| ACTION ITEM |
Pictures aside, repeat every entry exactly.

| EXERCISE DATA |

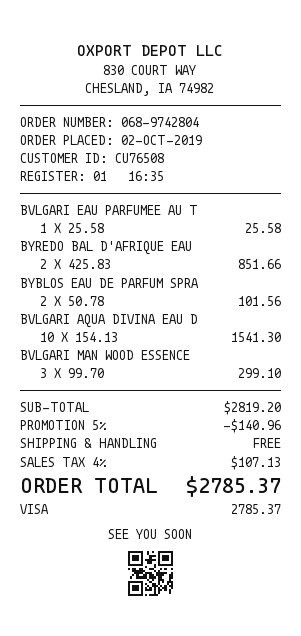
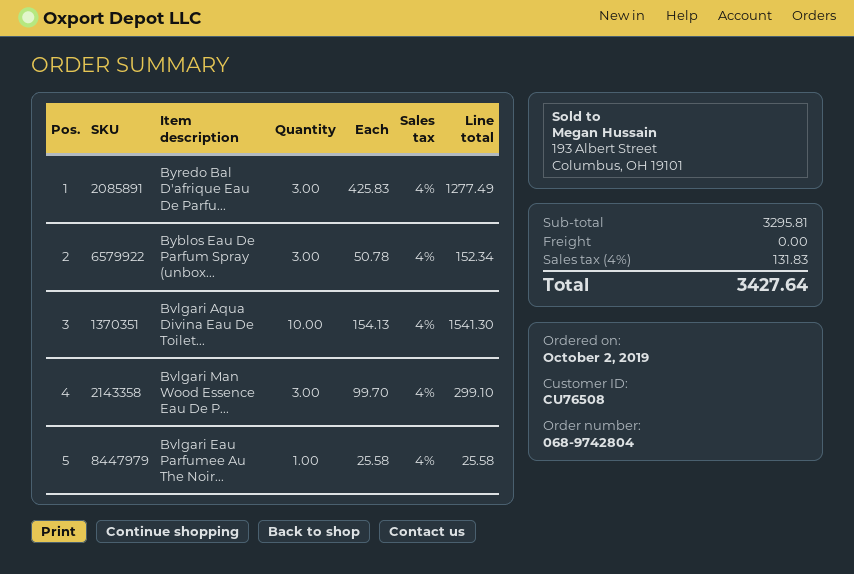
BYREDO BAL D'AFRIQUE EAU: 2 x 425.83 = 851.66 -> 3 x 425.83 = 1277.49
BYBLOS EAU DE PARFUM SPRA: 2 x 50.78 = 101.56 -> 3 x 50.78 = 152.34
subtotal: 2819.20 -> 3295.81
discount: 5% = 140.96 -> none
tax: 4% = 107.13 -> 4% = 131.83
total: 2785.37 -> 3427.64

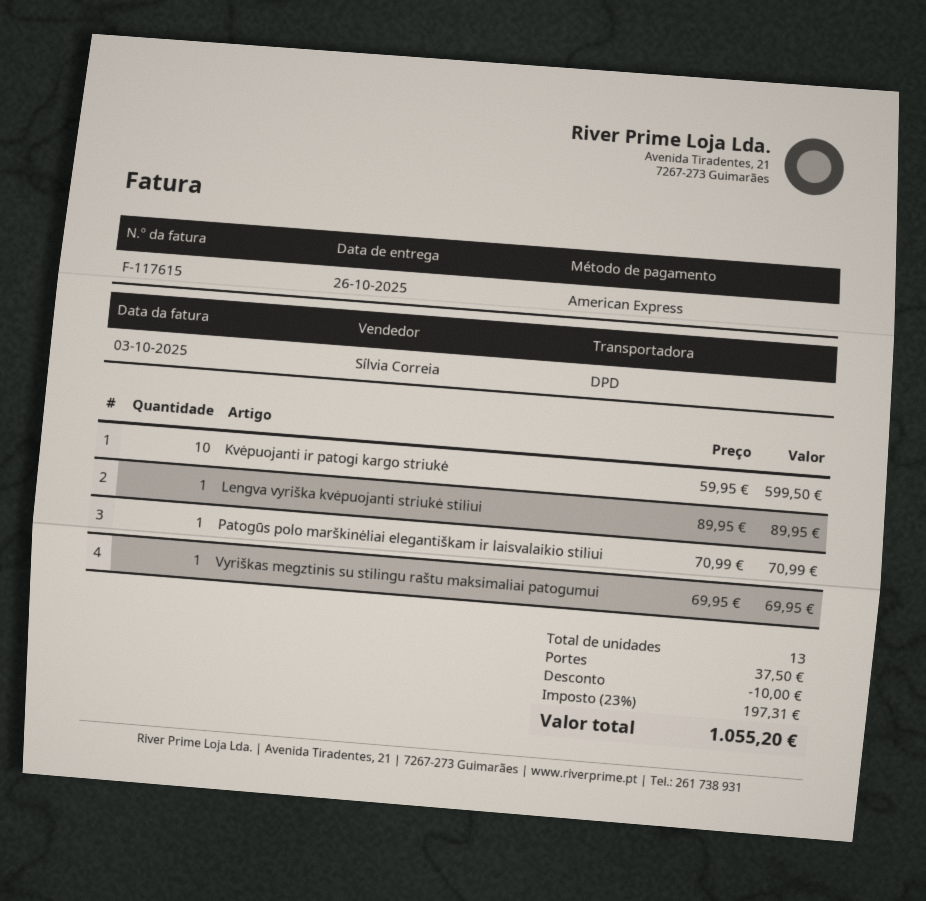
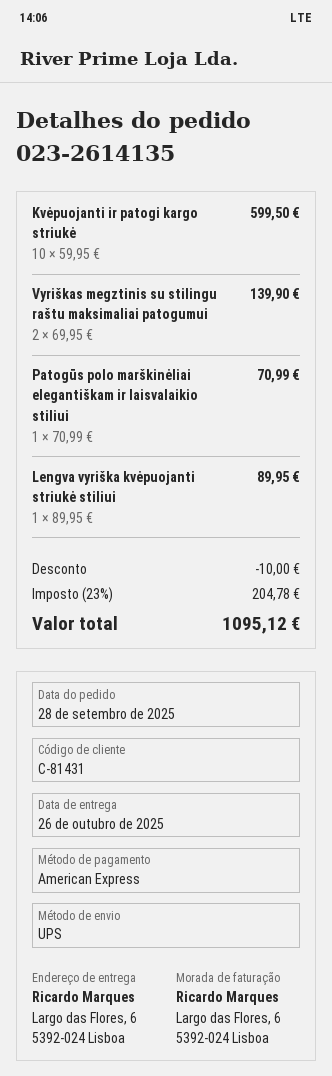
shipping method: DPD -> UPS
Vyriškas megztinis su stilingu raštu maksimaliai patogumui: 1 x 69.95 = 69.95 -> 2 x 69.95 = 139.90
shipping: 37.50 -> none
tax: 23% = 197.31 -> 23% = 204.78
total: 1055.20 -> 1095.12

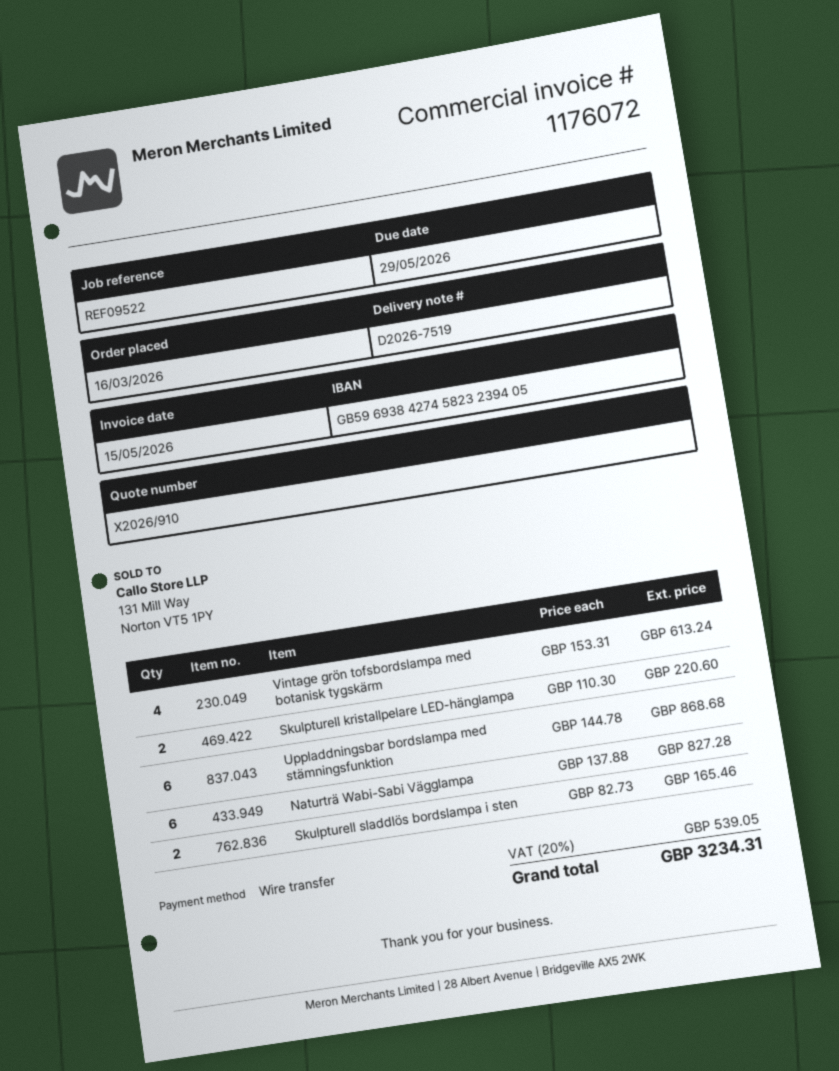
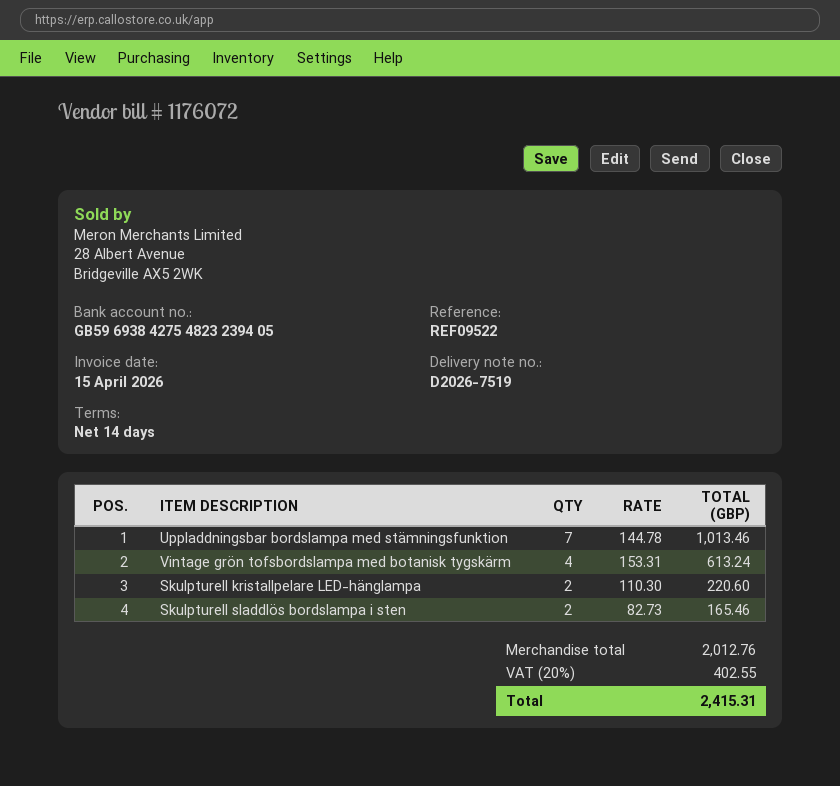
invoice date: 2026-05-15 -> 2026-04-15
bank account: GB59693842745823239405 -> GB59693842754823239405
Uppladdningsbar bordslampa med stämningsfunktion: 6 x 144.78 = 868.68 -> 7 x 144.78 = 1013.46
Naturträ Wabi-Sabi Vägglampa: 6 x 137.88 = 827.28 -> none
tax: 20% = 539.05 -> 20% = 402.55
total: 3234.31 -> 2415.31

| WRITTEN RESPONSE |
BYREDO BAL D'AFRIQUE EAU: 2 x 425.83 = 851.66 -> 3 x 425.83 = 1277.49
BYBLOS EAU DE PARFUM SPRA: 2 x 50.78 = 101.56 -> 3 x 50.78 = 152.34
subtotal: 2819.20 -> 3295.81
discount: 5% = 140.96 -> none
tax: 4% = 107.13 -> 4% = 131.83
total: 2785.37 -> 3427.64

shipping method: DPD -> UPS
Vyriškas megztinis su stilingu raštu maksimaliai patogumui: 1 x 69.95 = 69.95 -> 2 x 69.95 = 139.90
shipping: 37.50 -> none
tax: 23% = 197.31 -> 23% = 204.78
total: 1055.20 -> 1095.12

invoice date: 2026-05-15 -> 2026-04-15
bank account: GB59693842745823239405 -> GB59693842754823239405
Uppladdningsbar bordslampa med stämningsfunktion: 6 x 144.78 = 868.68 -> 7 x 144.78 = 1013.46
Naturträ Wabi-Sabi Vägglampa: 6 x 137.88 = 827.28 -> none
tax: 20% = 539.05 -> 20% = 402.55
total: 3234.31 -> 2415.31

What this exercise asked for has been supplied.